FP: Are there countries that have done a better job of learning these lessons than others?

ML: The Japanese are probably the best in the world, though the state of California is pretty close to where the Japanese are. When a building collapses, they have organized community groups, their emergency response organizations that are equipped to do search and rescue. They’re among the world’s leaders. An earthquake of this magnitude, if it had been in any country other than Japan, I think we’d be seeing casualty estimates that would be multiples of what they are now.

FP: Why has Japan done so much better than everyone else?

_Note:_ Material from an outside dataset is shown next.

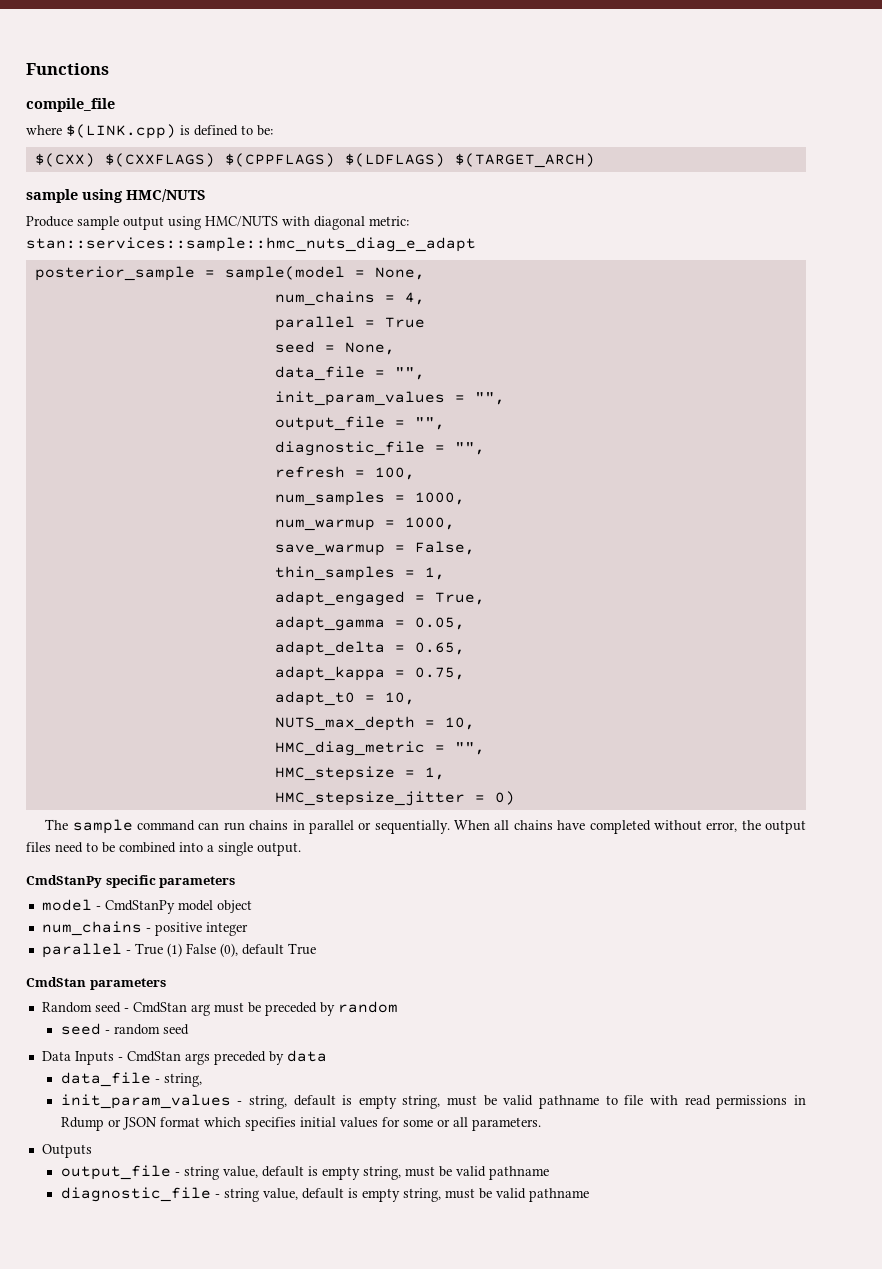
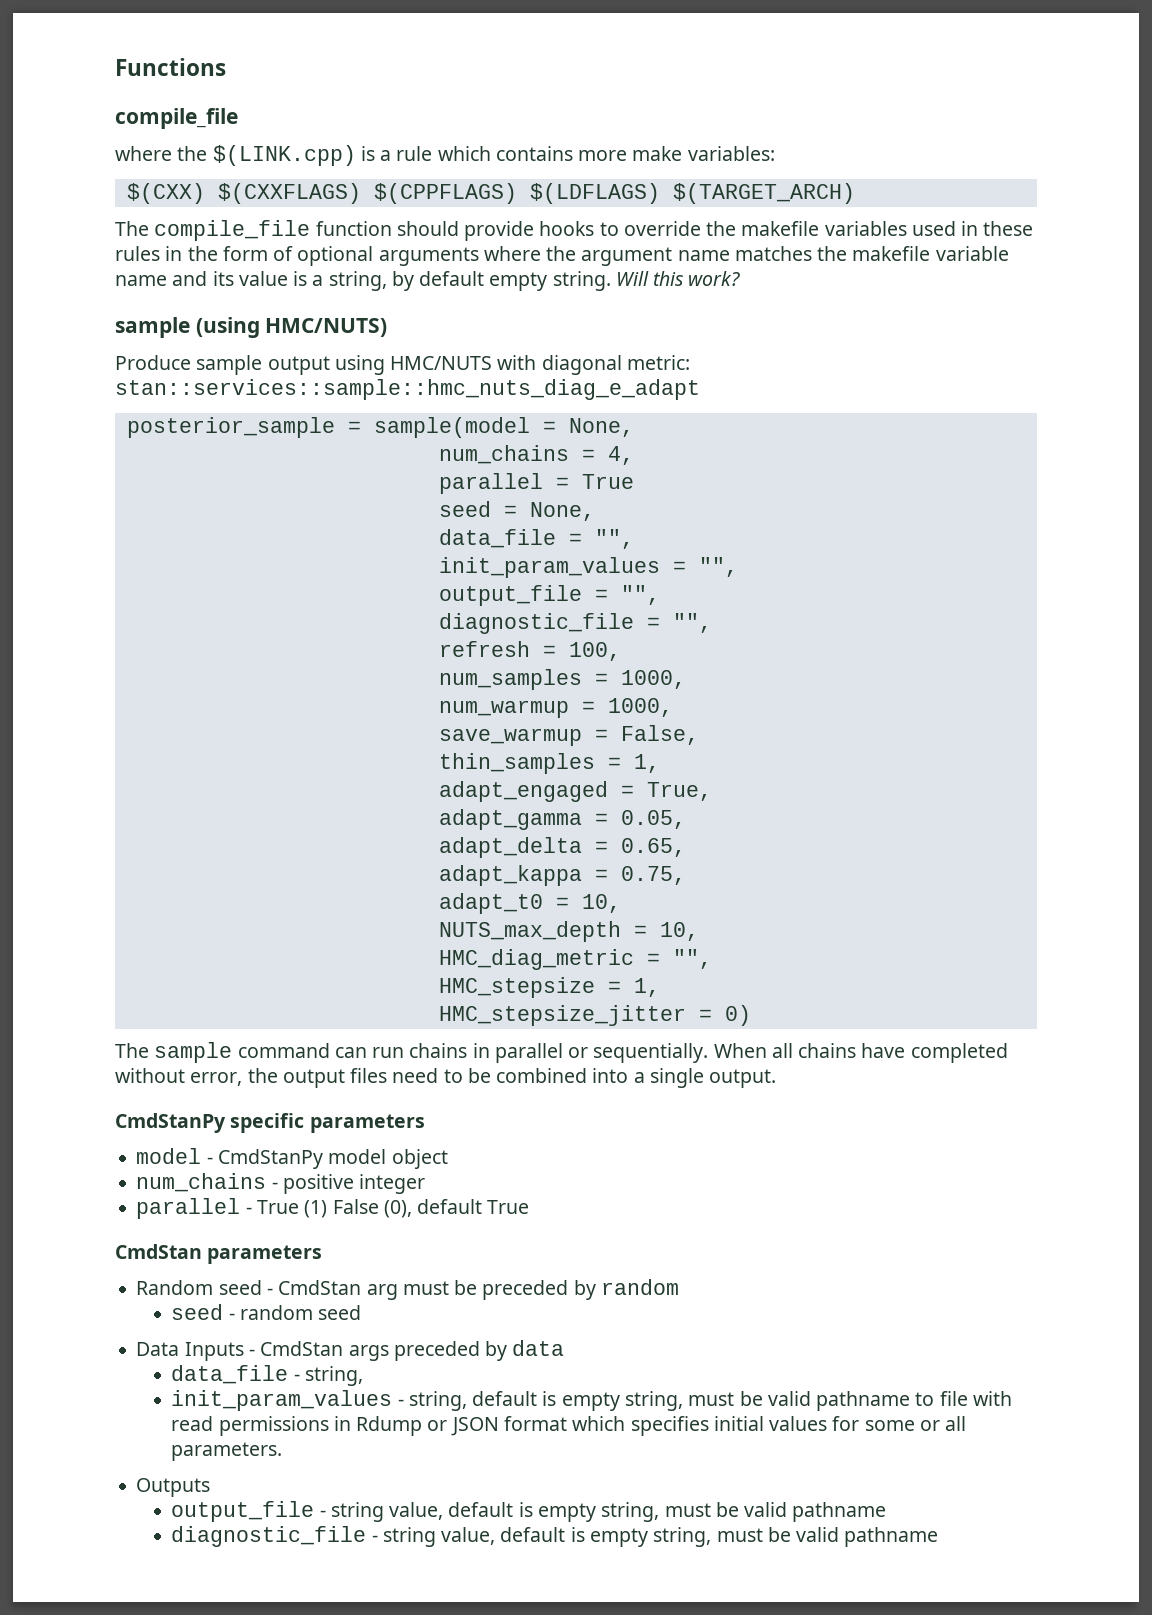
(62, 130) none -> [177,146,208,161] the
[194,125,273,136] defined to be: -> [380,146,775,161] a rule which contains more make variables:
[26,189,206,203] // sample using HMC/NUTS -> [115,220,1034,241] [115,246,1009,266] [115,271,741,291] [115,317,388,338] // The compile_file function should provide hooks to override the makefile variables used in these rules in the form of optional arguments where the argument name matches the makefile variable name and its value is a string, by default empty string. Will this work? // sample (using HMC/NUTS)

ML: A couple things. One is the frequency. In 1923, there was an earthquake in Tokyo that pretty much leveled the city, very much like San Francisco’s 1906 earthquake, and a huge fire. Most of the building structures were wood, very lightly built, and very combustible. They had very limited firefighting capacity. So they learned from events like that. And of course they’ve got earthquake hazards, volcano hazards, tsunami hazards — they’re all related to each other — because they’re close to a subduction zone. But they don’t have tornadoes; they don’t really have typhoons. In the United States, there are many more hazards, so our hazard preparedness is spread out across many more kinds of hazards, and that leads to a fragmentation. And Japan is roughly the size of California.

FP: So you have a relatively small country that faces variations on one type of natural disaster.

ML: Right. It’s easier to focus.

FP: Do systems of governance matter?

ML: A unitary versus a federal system makes a difference. In a unitary system like Japan, that’s one reason they’re better prepared — once the national government says, we’re going to do this, it’s a much more direct path to funding the agencies to do it, getting the implementation done. Here in the United States, obviously, it’s very different. Because of climatic differences, we don’t have a national building code, or land use regulations. And between land use and building construction practices, that makes a huge difference.

If you want to make a building earthquake-proof, the engineers can do it. It’s just the cost. So then the question becomes, what is the local benefit-cost balance on adding this or that feature to buildings or land-use practices? All of those are local decisions, and the federal government has limited control over those decisions. Local politicians, developers, and most citizens want their communities to grow. So there’s this local growth machine that tends to expand into hazard-prone areas: building on slopes that are prone to landslides, building on flood plains, trying to build cheaper, just enough to get by rather than enough to withstand the impact of a hazard. And when you get that kind of construction, building the wrong kinds of structures in the wrong places, when you get a disaster, who’s called upon to support the disaster recovery? It isn’t local government, because it’s usually overwhelmed. It’s the federal government.

So the federal government ends up paying for the mistakes of local government. It’s kind of a pathological system; it’s masquerading as a free market system or local control, but it’s massively subsidized by the taxpayers. Ideally, people who live in risky structures or risky places should pay for the privilege of doing so. The people who are living in low-disaster areas are subsidizing people in the high-disaster areas, but they don’t realize it.